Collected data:
>>>
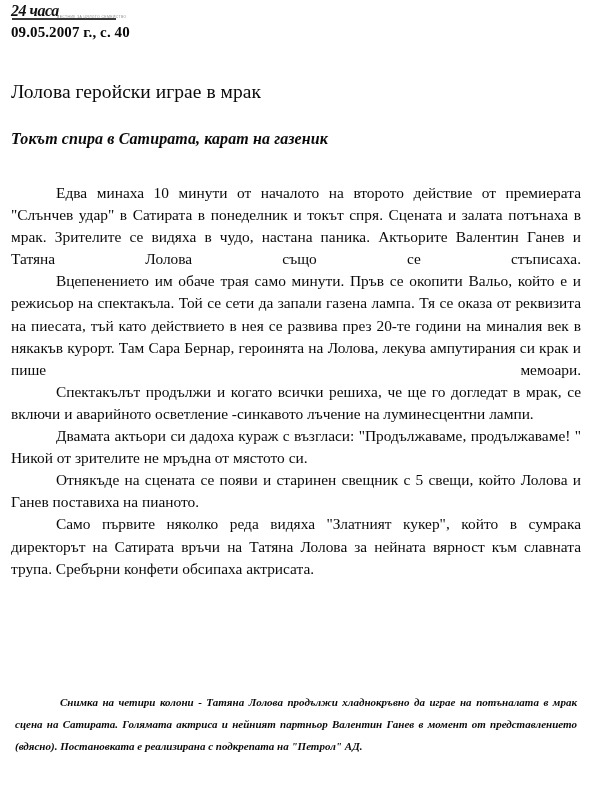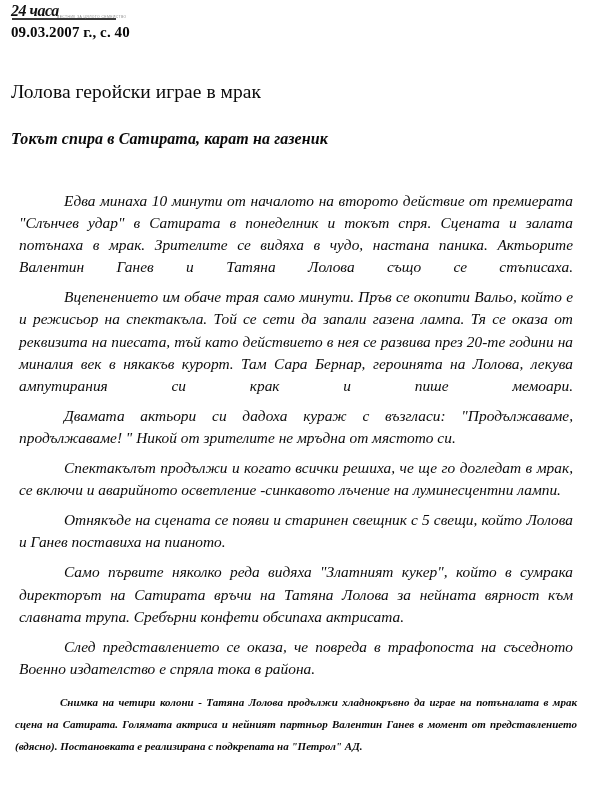"09.03.2007 г., с. 40" div.dateline { text: 09.03.2007 -> 09.05.2007 }
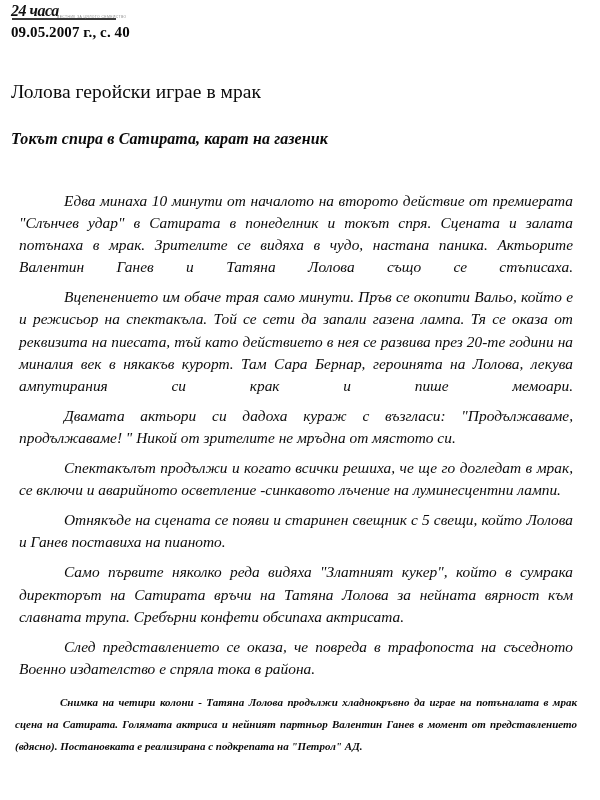"Едва минаха 10 минути от" .body-col p { font-style: italic -> none; margin: 8px -> 0 }
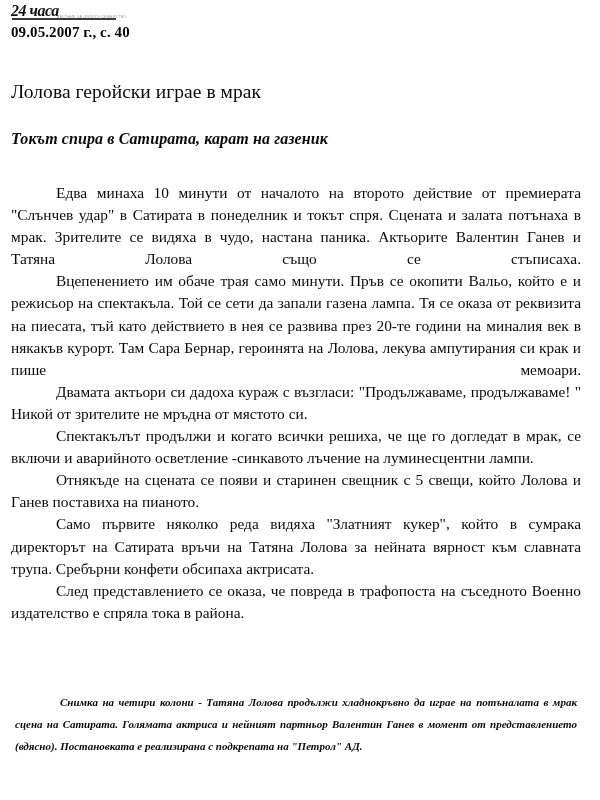"Двамата актьори си дадоха кураж" p { order: before "Спектакълът продължи и когато всички" -> after "Спектакълът продължи и когато всички" }
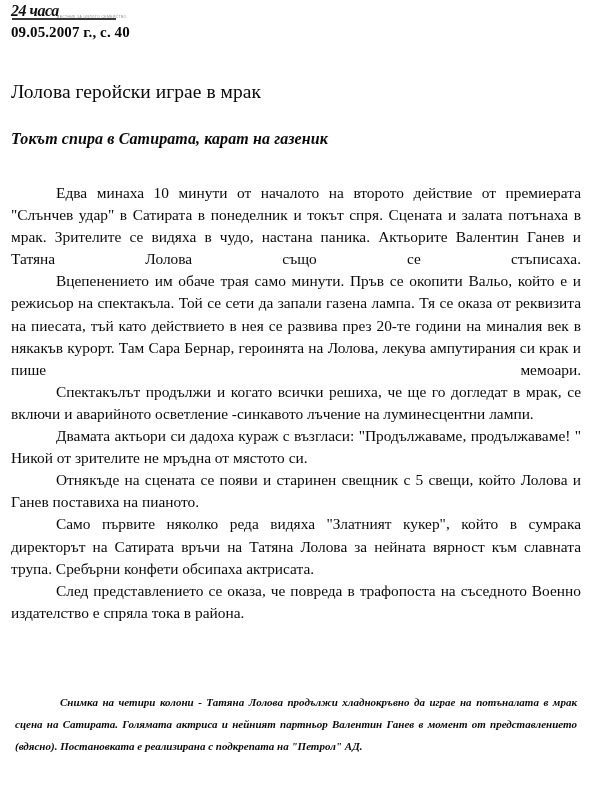"След представлението се оказа, че" p.last-of-body { html: <p>След представлението се оказа, че повреда в трафопоста на съседното Военно издателство е спряла тока в района.</p> -> none }
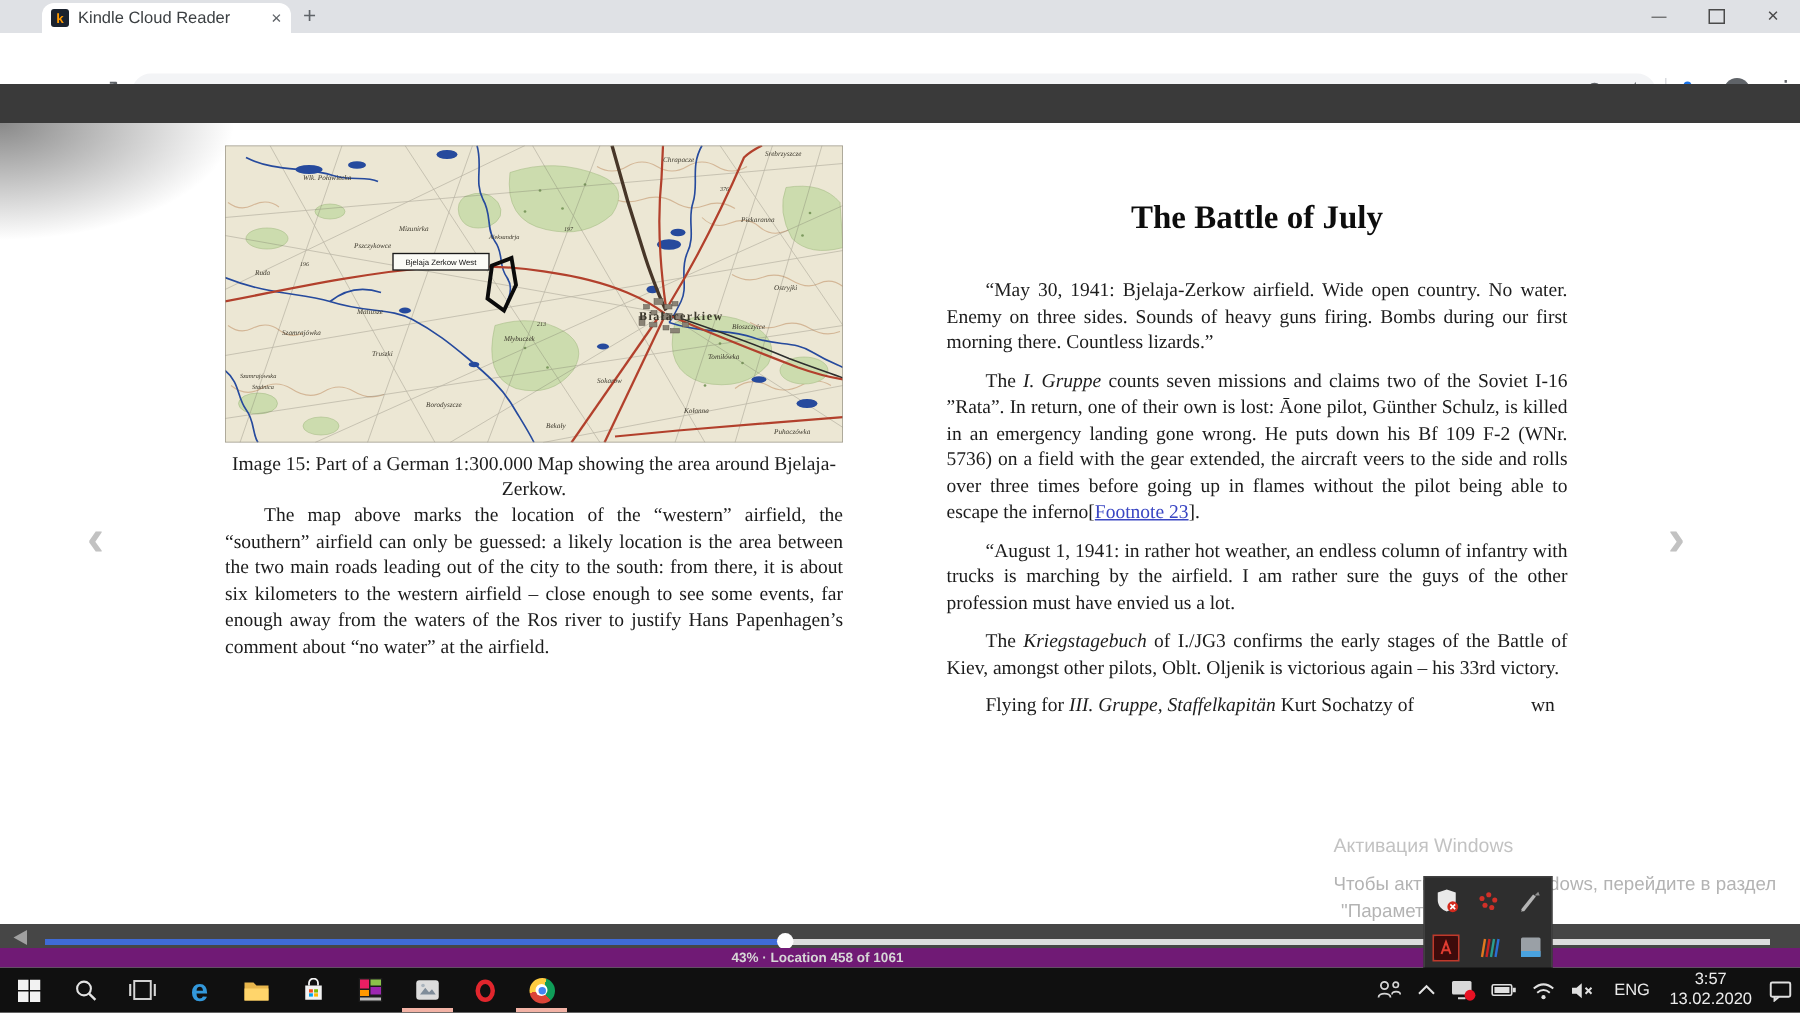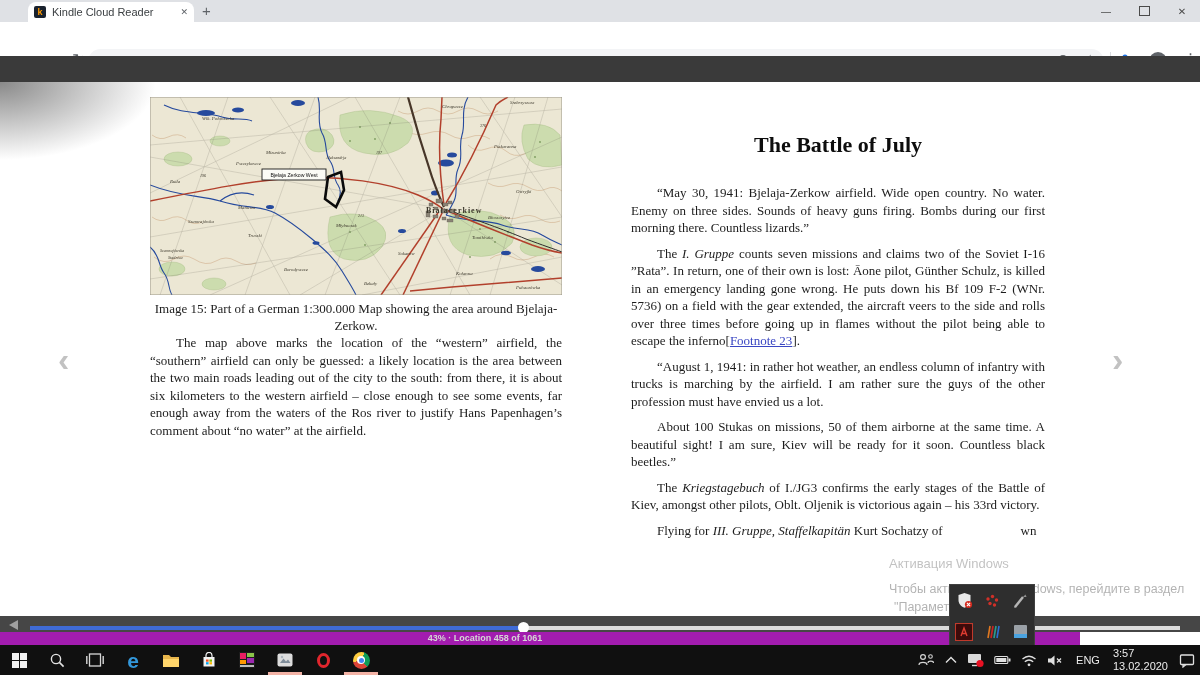"About 100 Stukas on missions," p.bp { html: <p>About 100 Stukas on missions, 50 of them airborne at the same time. A beautiful sight! I am sure, Kiev will be ready for it soon. Countless black beetles.”</p> -> none }
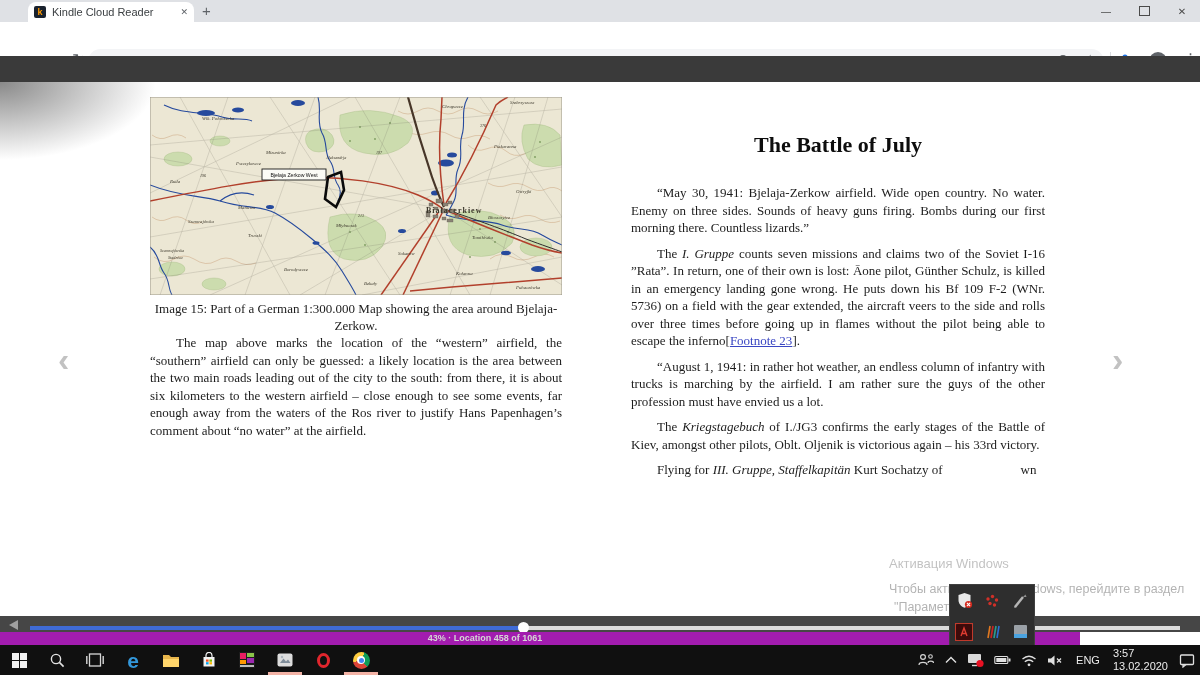"43% · Location 458 of" #kfoot2 { background: #a21caf -> #701a75; width: 1080px -> 1200px }
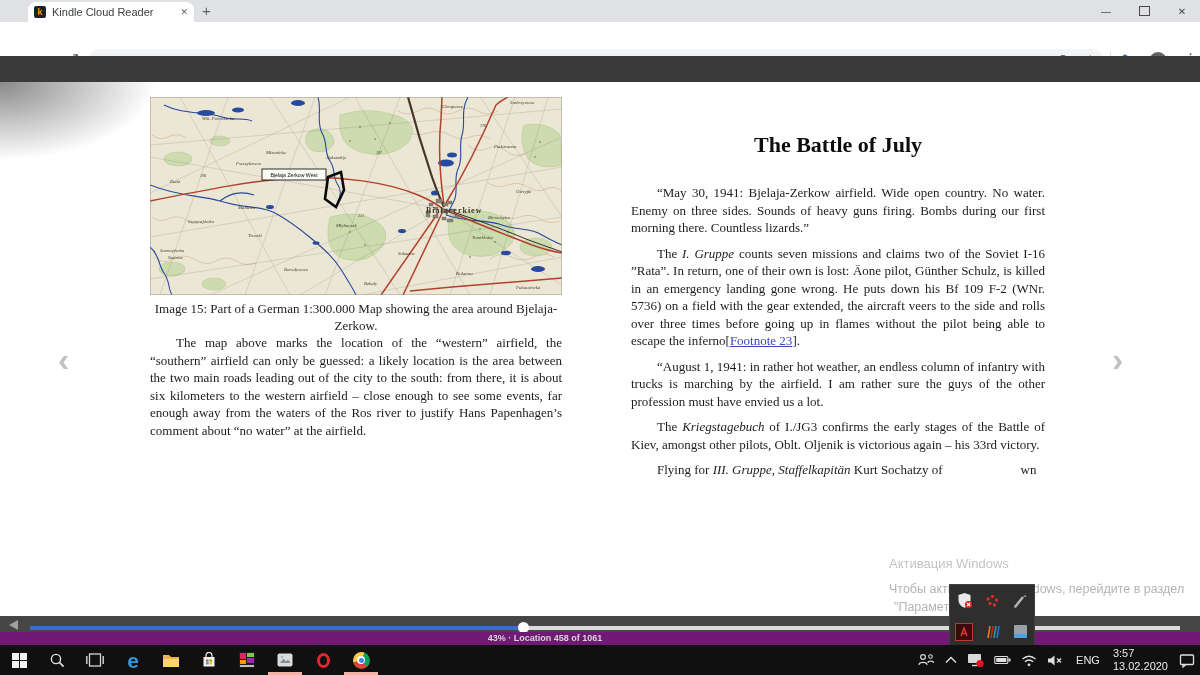"3:57" #clock { text-align: none -> center }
<<<
What this task involves: Every record, from top to bottom, gets written out exactly; no picture goes into the copy.

Result below:
"09.03.2007 г., с. 40" div.dateline { text: 09.03.2007 -> 09.05.2007 }
"Едва минаха 10 минути от" .body-col p { font-style: italic -> none; margin: 8px -> 0 }
"Двамата актьори си дадоха кураж" p { order: before "Спектакълът продължи и когато всички" -> after "Спектакълът продължи и когато всички" }
"След представлението се оказа, че" p.last-of-body { html: <p>След представлението се оказа, че повреда в трафопоста на съседното Военно издателство е спряла тока в района.</p> -> none }
"About 100 Stukas on missions," p.bp { html: <p>About 100 Stukas on missions, 50 of them airborne at the same time. A beautiful sight! I am sure, Kiev will be ready for it soon. Countless black beetles.”</p> -> none }
"43% · Location 458 of" #kfoot2 { background: #a21caf -> #701a75; width: 1080px -> 1200px }
"3:57" #clock { text-align: none -> center }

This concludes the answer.